Task brief.
From the line containing "Liberation Mono, monospace" to the last line of the records below, transcribe everything exactly, pictures excluded.

>>

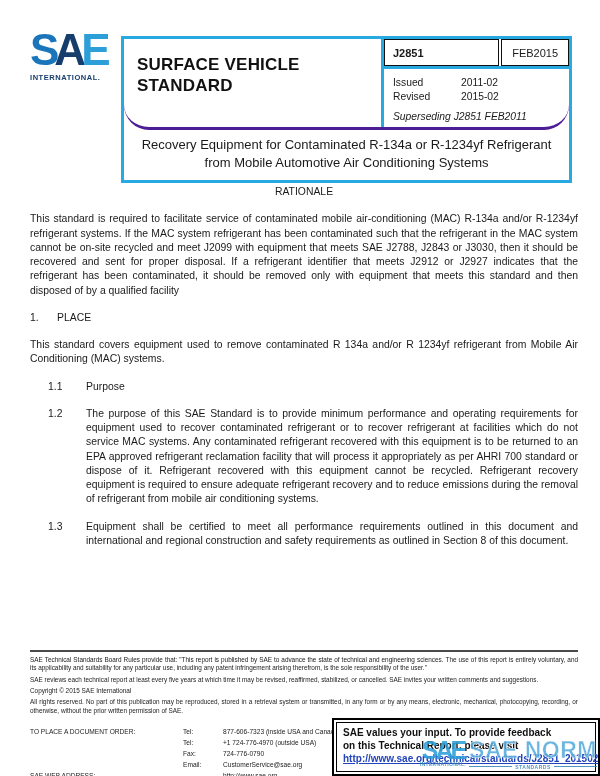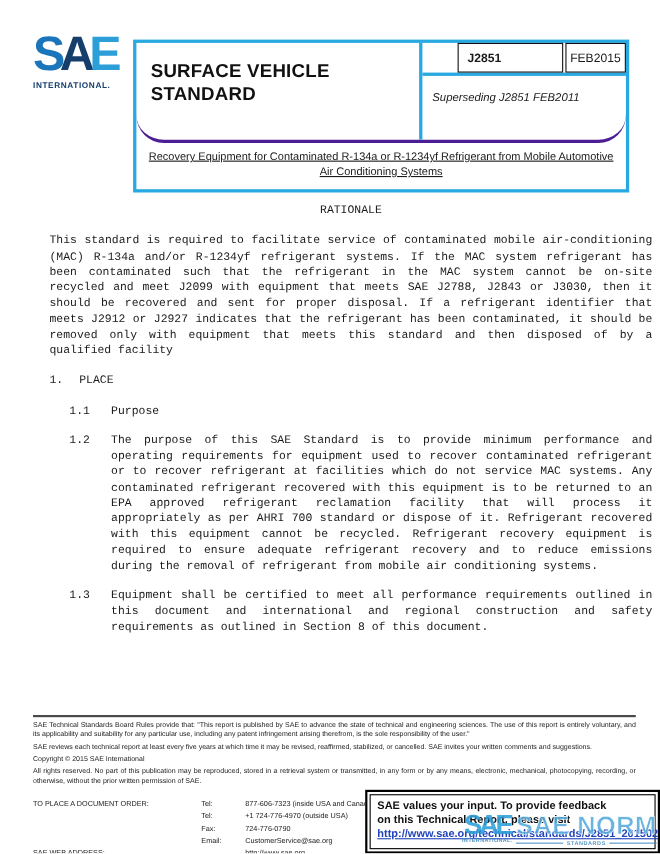"J2851" .hdr-numrow { padding-left: 32px -> none }
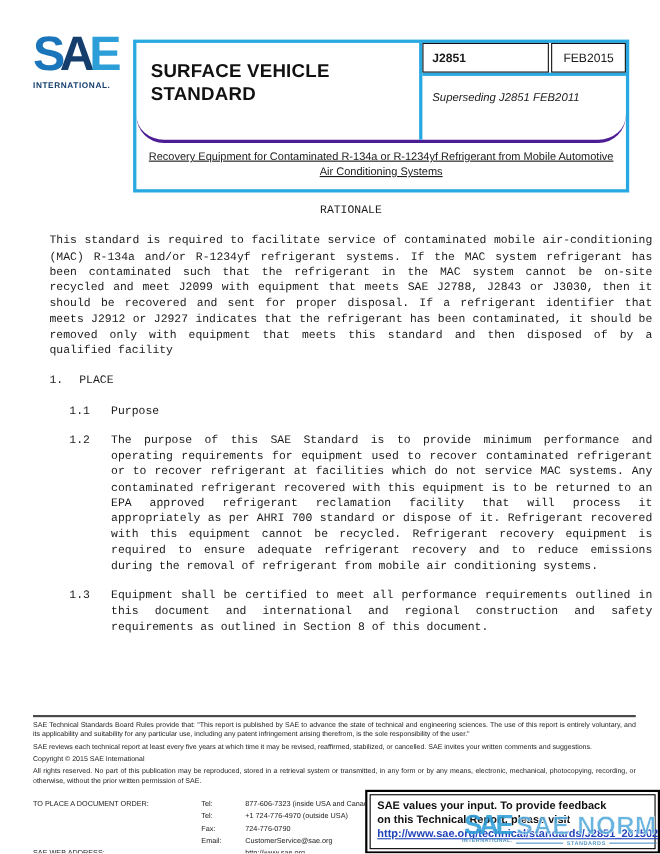"Issued" div.meta-grid { html: none -> <div> <span>Issued</span> <span>2011-02</span> <span>Revised</span> <span>2015-02</span> </div> }
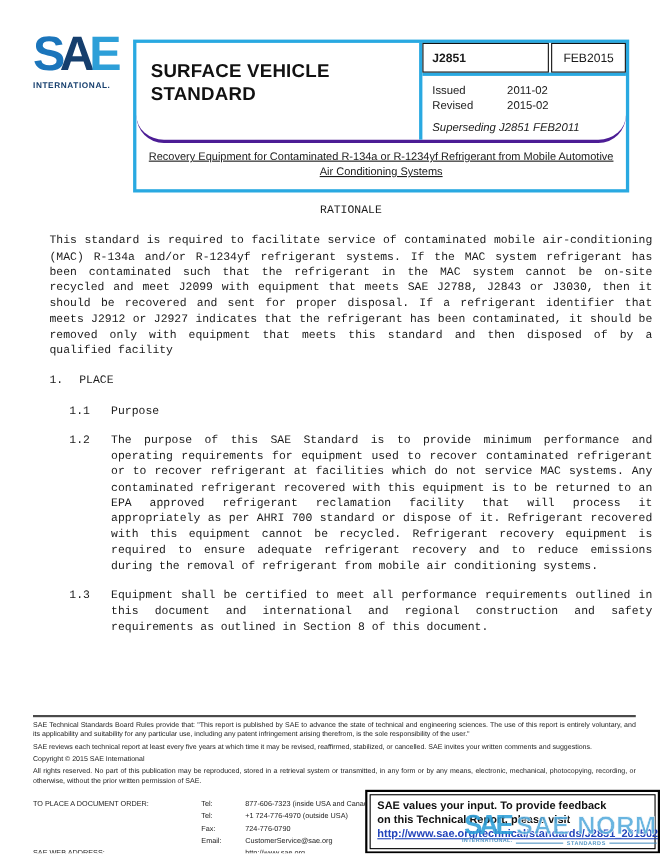"Recovery Equipment for Contaminated" .hdr-title { font-size: 10px -> 13px; text-decoration: underline -> none }
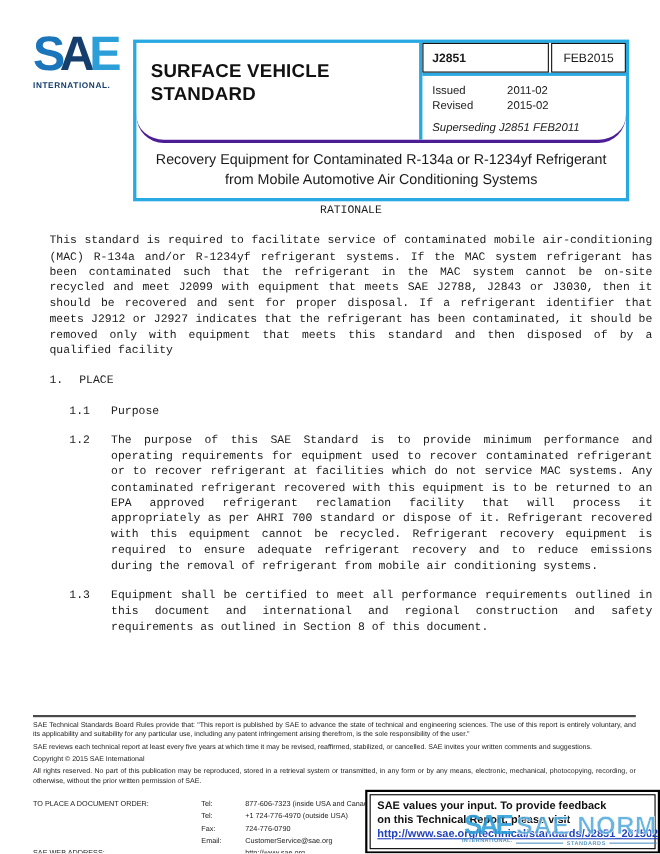"RATIONALE" .main { font-family: Liberation Mono, monospace -> none; left: 45px -> 30px }
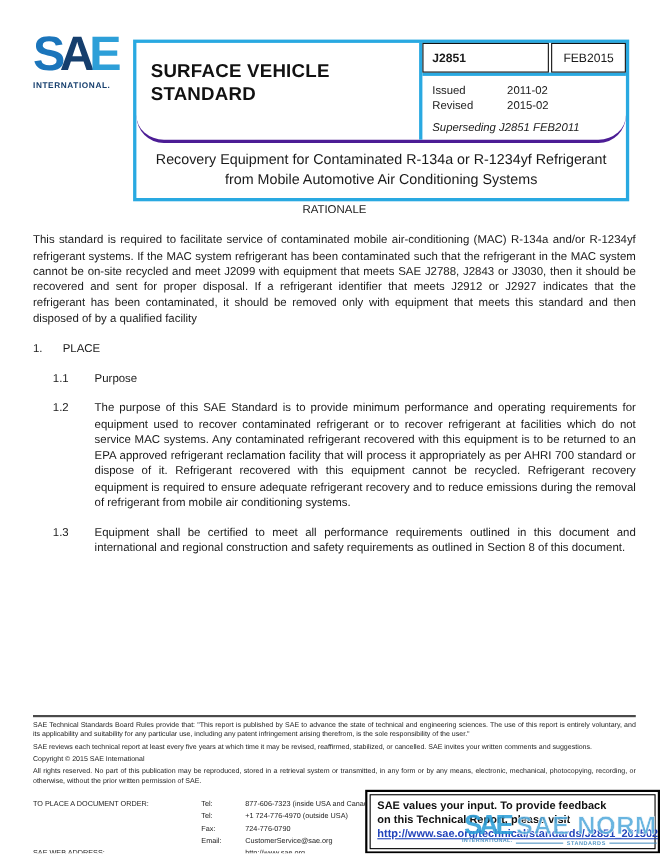"This standard covers equipment used" p.para { html: none -> <p>This standard covers equipment used to remove contaminated R 134a and/or R 1234yf refrigerant from Mobile Air Conditioning (MAC) systems.</p> }
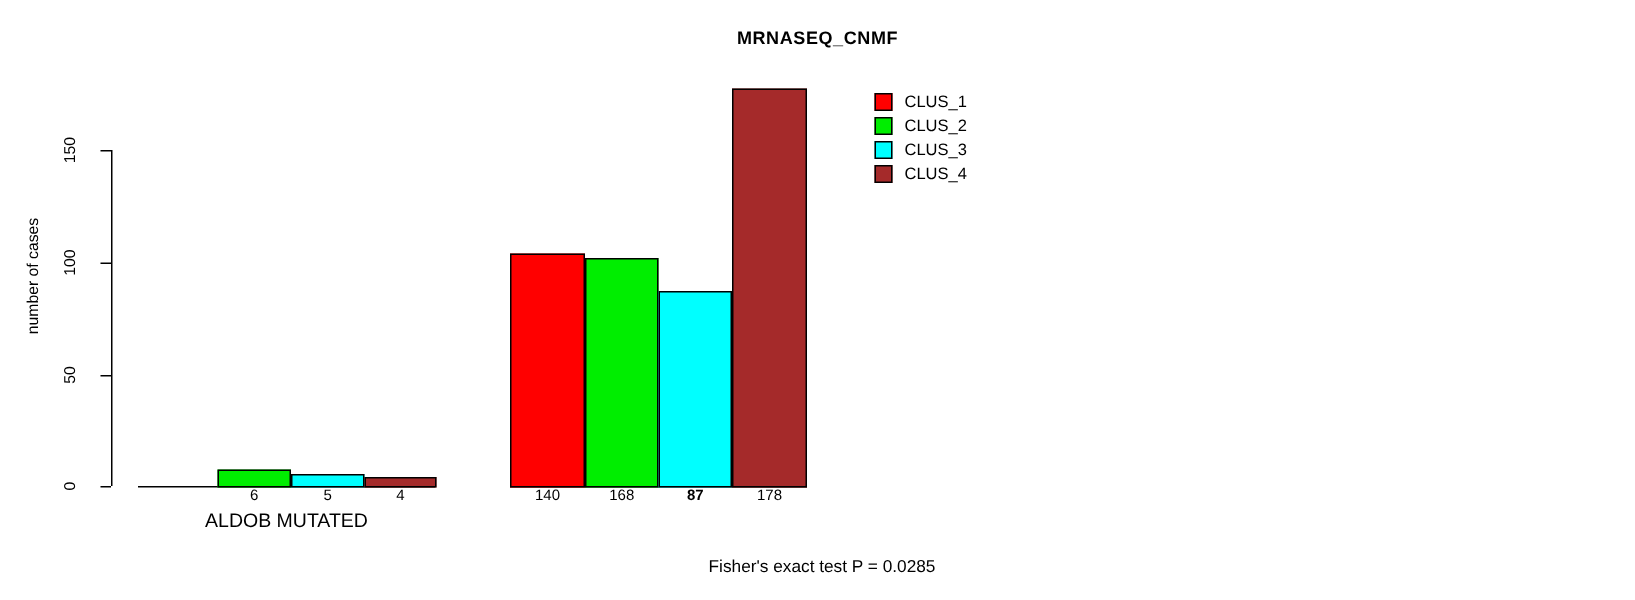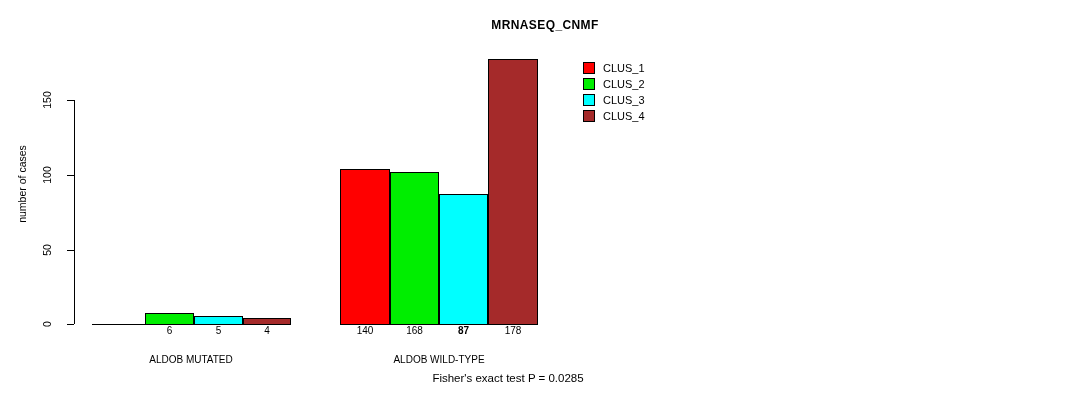"ALDOB MUTATED" .group-label { font-size: 10px -> 13px; top: 354px -> 339px }
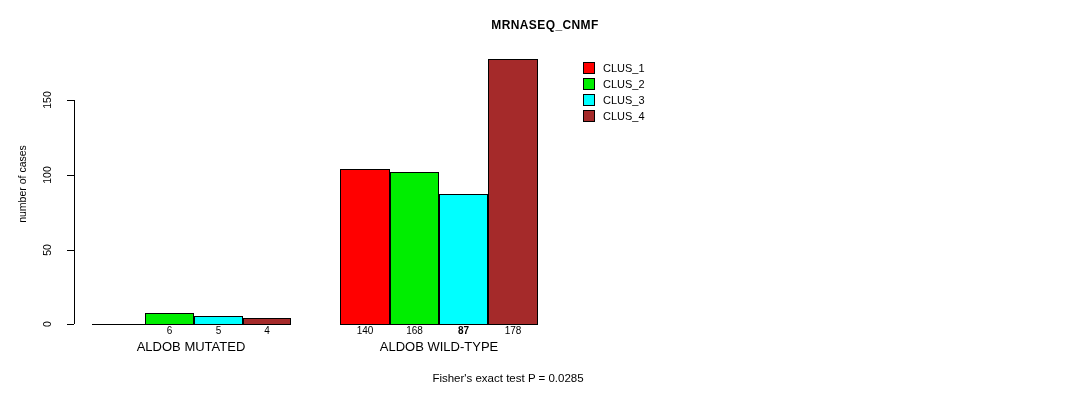"ALDOB WILD-TYPE" div.group-label { html: <div>ALDOB WILD-TYPE</div> -> none }
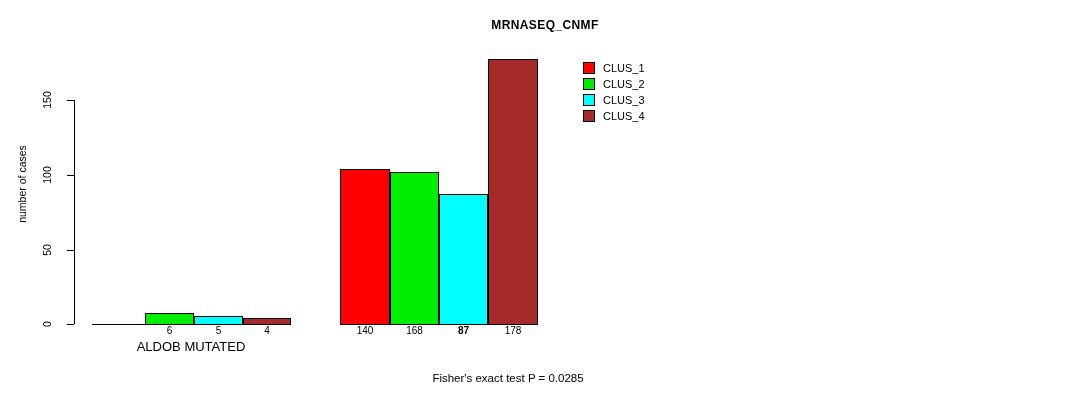"Fisher's exact test P =" .footnote { padding-left: none -> 40px }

<<

Output for this task.
"RATIONALE" .main { font-family: Liberation Mono, monospace -> none; left: 45px -> 30px }
"This standard covers equipment used" p.para { html: none -> <p>This standard covers equipment used to remove contaminated R 134a and/or R 1234yf refrigerant from Mobile Air Conditioning (MAC) systems.</p> }
"ALDOB MUTATED" .group-label { font-size: 10px -> 13px; top: 354px -> 339px }
"ALDOB WILD-TYPE" div.group-label { html: <div>ALDOB WILD-TYPE</div> -> none }
"Fisher's exact test P =" .footnote { padding-left: none -> 40px }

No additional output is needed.